[gclist] Representation of pointer set

Robert A Duff bobduff@world.std.com
Tue, 2 May 2000 09:21:55 -0400 (EDT)


During the mark phase, a GC will typically keep a set of pointers to
objects that have been marked but their children have not yet been
marked.  In the worst case, this set can grow very large, but that seems
unlikely.

Representing the set as a linked list seems inefficient.  An array seems
like the right choice.

The literature is full of techniques for dealing with overflow of this
set.  They seem annoyingly complicated to me.

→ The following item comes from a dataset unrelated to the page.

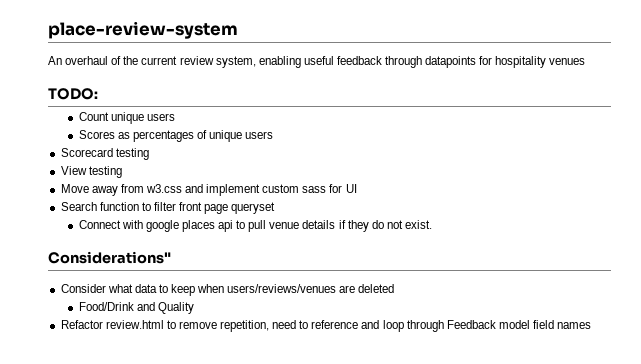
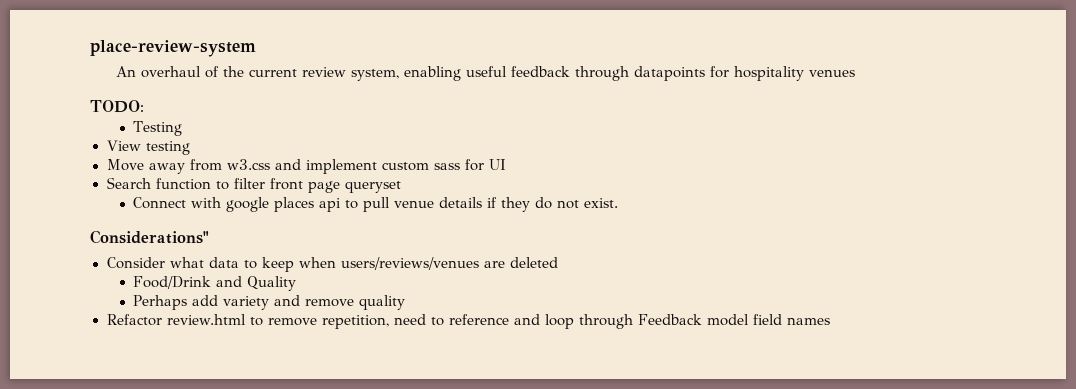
[78,112,175,124] [78,130,274,142] [60,148,149,160] Count unique users // Scores as percentages of unique users // Scorecard testing -> [133,121,183,136] Testing
(194, 308) none -> [133,295,406,310] // Perhaps add variety and remove quality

My question is: Why is this necessary, on a machine with a large virtual
address space?  Why not just allocate an enormous array in *virtual*
memory (1/4 of the address space?)?  Then the array can't overflow.  In
most cases, the array will use a reasonably small amount of *physical*
memory, so it will be efficient.  If somebody creates an extremely long
linked list, then the array might actually eat up large amounts of
physical memory, and therefore cause slowness due to paging.  But it
seems tolerable to have slowness in unlikely cases.  Pretty much any
modern GC has *that* property -- show me an incremental or generational
GC, and I can construct a pathological case that will kill its
performance.

This all assumes a reasonable operating system, which commits physical
memory pages only when needed.

- Bob